[Before-and-after change data]
★ ★ ★ ★ ★

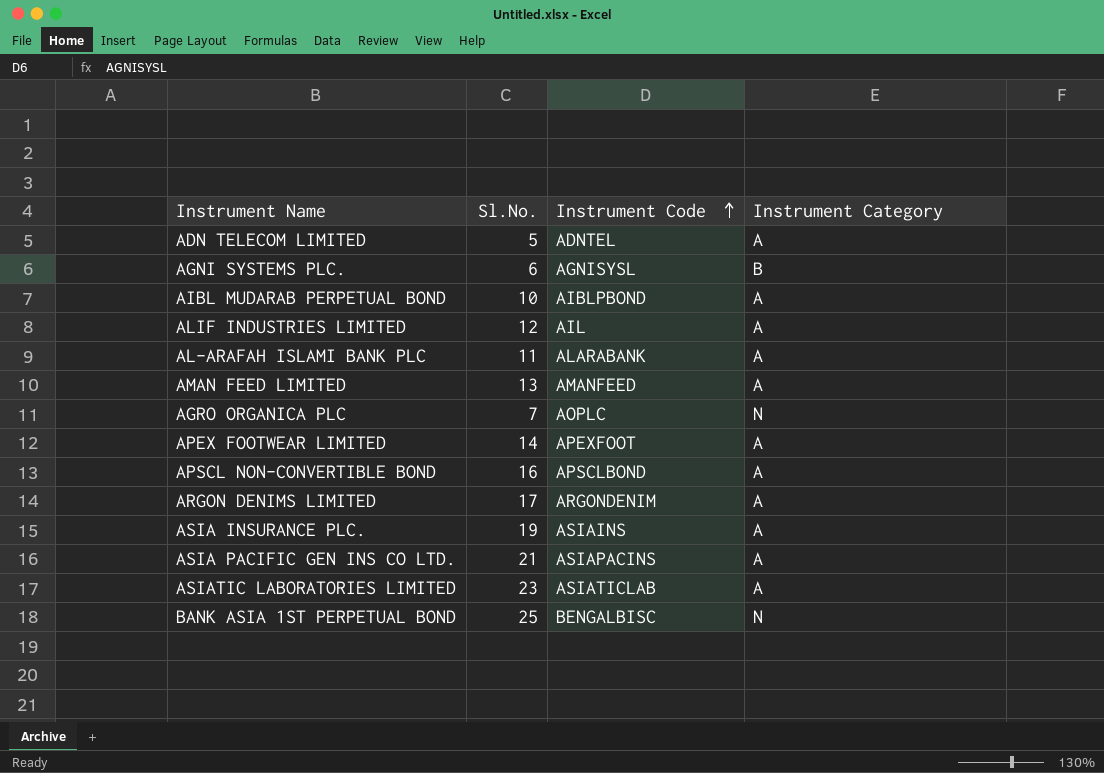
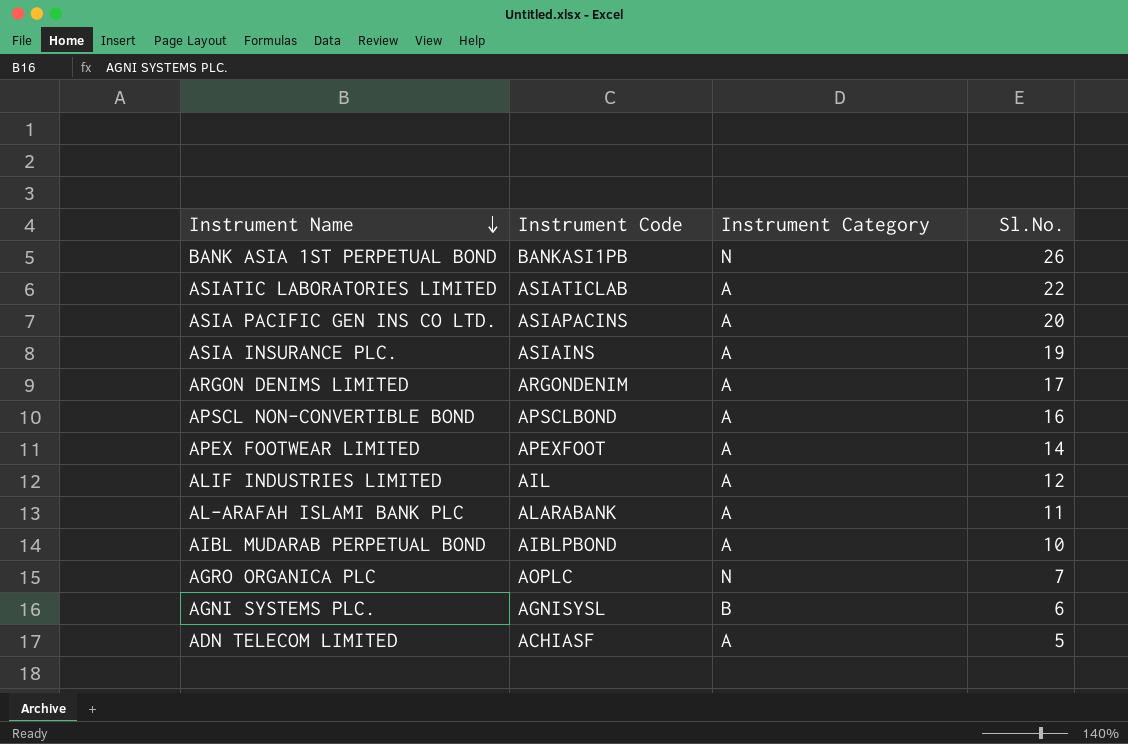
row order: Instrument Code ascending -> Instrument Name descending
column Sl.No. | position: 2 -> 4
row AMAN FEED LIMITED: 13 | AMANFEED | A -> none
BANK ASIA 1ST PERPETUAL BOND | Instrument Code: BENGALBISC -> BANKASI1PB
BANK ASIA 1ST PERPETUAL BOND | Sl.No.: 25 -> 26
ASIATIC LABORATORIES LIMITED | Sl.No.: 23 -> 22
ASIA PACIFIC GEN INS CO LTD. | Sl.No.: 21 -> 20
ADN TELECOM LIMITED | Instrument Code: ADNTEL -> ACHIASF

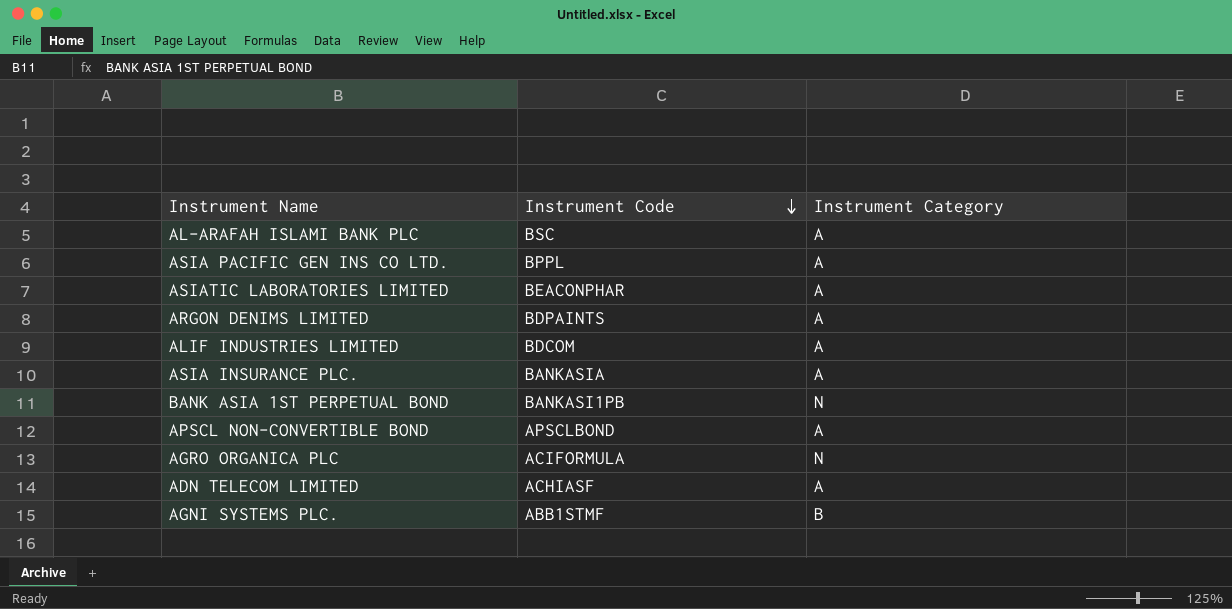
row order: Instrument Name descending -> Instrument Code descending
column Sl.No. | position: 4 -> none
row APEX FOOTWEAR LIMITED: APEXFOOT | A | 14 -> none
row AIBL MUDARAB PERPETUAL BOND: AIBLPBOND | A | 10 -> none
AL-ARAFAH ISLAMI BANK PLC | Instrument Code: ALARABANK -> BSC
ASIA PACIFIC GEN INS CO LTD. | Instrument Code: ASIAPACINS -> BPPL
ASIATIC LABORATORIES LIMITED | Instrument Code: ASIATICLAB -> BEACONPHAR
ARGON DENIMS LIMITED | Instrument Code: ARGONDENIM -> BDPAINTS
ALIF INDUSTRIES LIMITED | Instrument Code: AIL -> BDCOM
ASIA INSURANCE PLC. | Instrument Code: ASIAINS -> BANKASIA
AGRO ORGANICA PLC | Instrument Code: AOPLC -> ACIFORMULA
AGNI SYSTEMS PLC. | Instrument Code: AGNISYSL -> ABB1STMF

★ ★ ★ ★ ★

■ **Task instructions**: Write out the lines above from the one with "BANK ASIA 1ST PERPETUAL BOND | Sl.No.: 25" through the one with "row APEX FOOTWEAR", ends included, exactly; no picture goes in.

■ **Solution**:
BANK ASIA 1ST PERPETUAL BOND | Sl.No.: 25 -> 26
ASIATIC LABORATORIES LIMITED | Sl.No.: 23 -> 22
ASIA PACIFIC GEN INS CO LTD. | Sl.No.: 21 -> 20
ADN TELECOM LIMITED | Instrument Code: ADNTEL -> ACHIASF

row order: Instrument Name descending -> Instrument Code descending
column Sl.No. | position: 4 -> none
row APEX FOOTWEAR LIMITED: APEXFOOT | A | 14 -> none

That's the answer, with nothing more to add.